Population Standard Deviation 150.0000 Sample Size 18 Sample Mean 554.6111 Confidence Interval Confidence Coefficient 0.95 Lower...

Population Standard Deviation 150.0000
Sample Size 18
Sample Mean 554.6111
Confidence Interval
Confidence Coefficient 0.95
Lower Limit
Upper Limit
Hypothesis Test
Hypothesized Value 660
Test Statistic
P-value (Lower Tail) 0.0014
P-value (Upper Tail)
P-value (Two Tail)
Sample Size 18
Sample Mean 554.6111
      Sample Standard Deviation 162.8316
Confidence Interval
Confidence Coefficient 0.95
Lower Limit
Upper Limit
Hypothesis Test
Hypothesized Value 660
Test Statistic
P-value (Lower Tail) 0.0069
P-value (Upper Tail)
P-value (Two Tail)

The Hospital Care Cost Institute randomly selected 18 individuals, recorded the amount spent each year on prescription drugs, then put this information into Excel. Assume a population standard deviation of $150. Can you reject the hypothesis that the average amount spent per person each year on prescription drugs is at least $660 at α=.005? Based on this paragraph of text, use the correct excel output above to answer the following question.

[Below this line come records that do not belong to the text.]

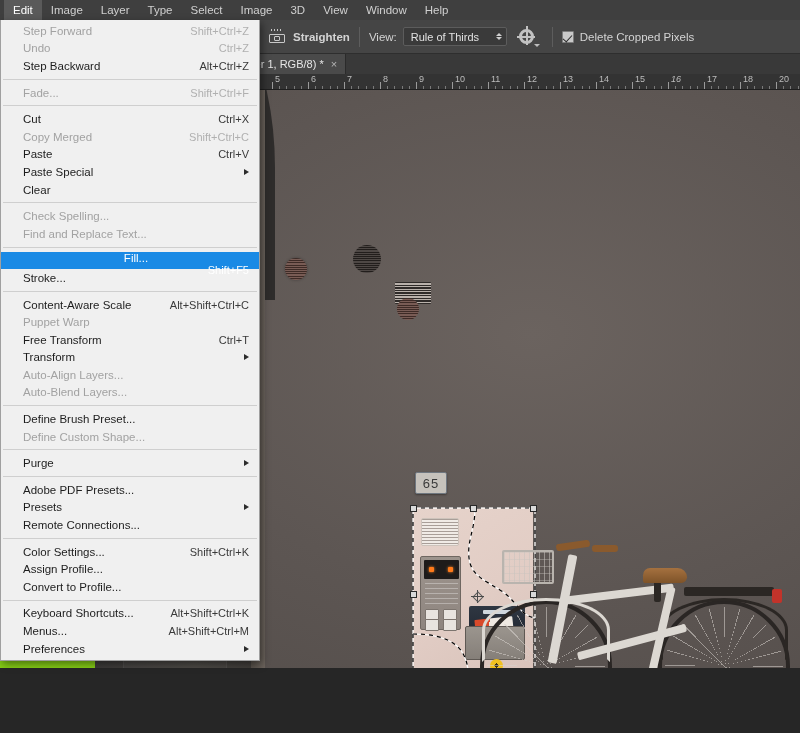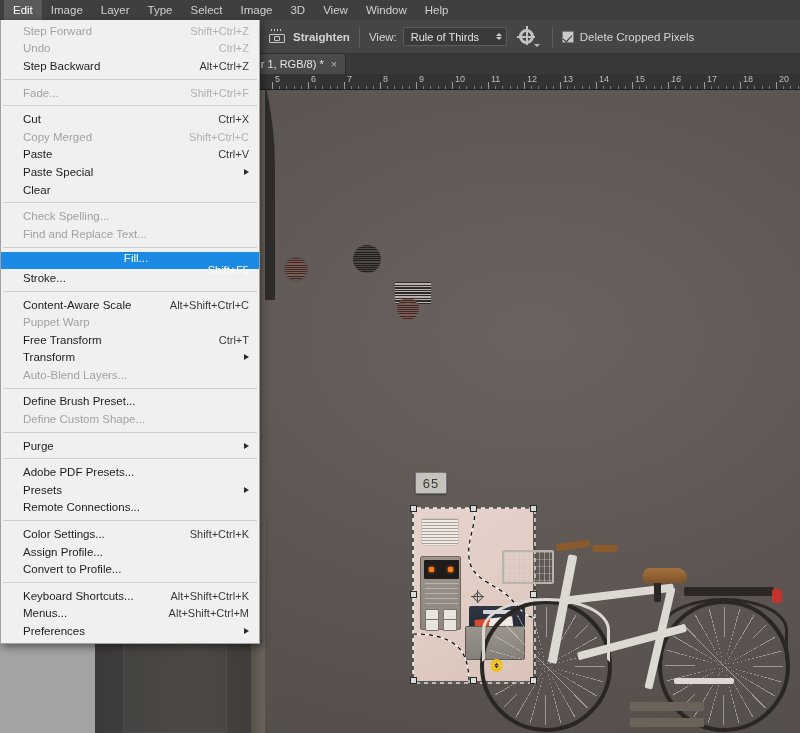--- a/index.html
+++ b/index.html
@@ -652,6 +652,9 @@
         <span class="arrow"></span>
       </div>
       <div class="mi disabled">
+        <span class="lbl">Auto-Align Layers...</span>
+      </div>
+      <div class="mi disabled">
         <span class="lbl">Auto-Blend Layers...</span>
       </div>
       <div class="msep"></div>

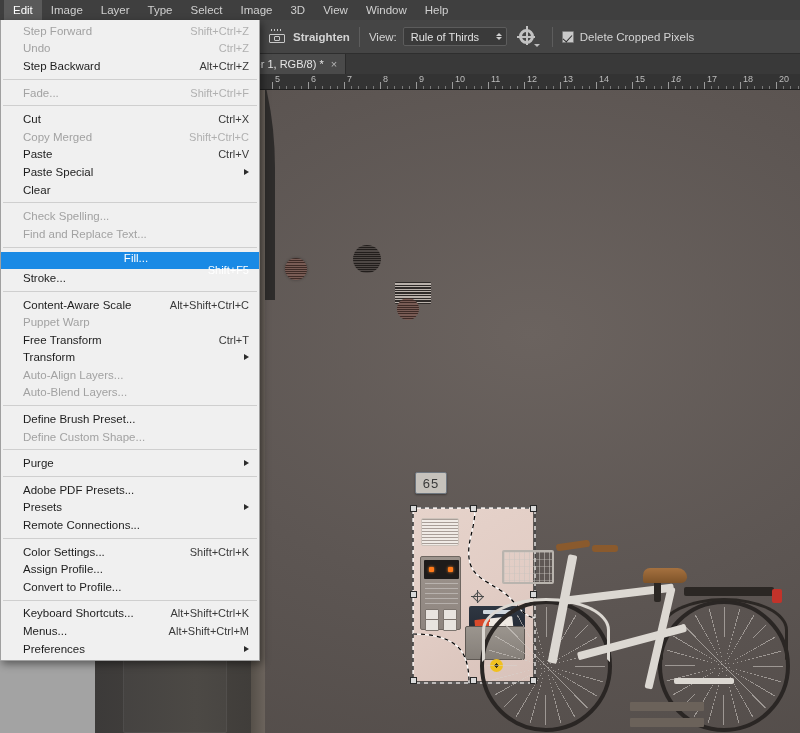--- a/index.html
+++ b/index.html
@@ -119,8 +119,8 @@
 
   
   .canvas-area {
-    position:absolute; top:90px; left:0; width:800px; height:643px;
-    background:#a3a3a3; overflow:hidden; z-index:5;
+    position:absolute; top:90px; left:0; width:800px; height:578px;
+    background:#84cc16; overflow:hidden; z-index:5;
   }
   .photo {
     position:absolute; left:95px; top:0px; width:705px; height:643px;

For the hypothesis stated above, what is the conclusion?

a.

There is significant evidence to conclude that the average amount spent per person each year on prescription drugs is less than $660.

b.

None of the answers is correct

c.

There is not significant evidence to conclude that the average amount spent per person each year on prescription drugs is more than $660.

d.

There is significant evidence to conclude that the average amount spent per person each year on prescription drugs is more than $660.

e.

There is not significant evidence to conclude that the average amount spent per person each year on prescription drugs is less than $660.

Homework Answers

Answer #1

Below are the null and alternative Hypothesis,
Null Hypothesis, H0: μ = 660
Alternative Hypothesis, Ha: μ < 660

Rejection Region
This is left tailed test, for α = 0.005
Critical value of z is -2.576.
Hence reject H0 if z < -2.576

Test statistic,
z = (xbar - mu)/(sigma/sqrt(n))
z = (554.6111 - 660)/(150/sqrt(18))
z = -2.98

P-value Approach
P-value = 0.0014
As P-value < 0.005, reject the null hypothesis.

There is significant evidence to conclude that the average amount spent per person each year on prescription drugs is less than $660.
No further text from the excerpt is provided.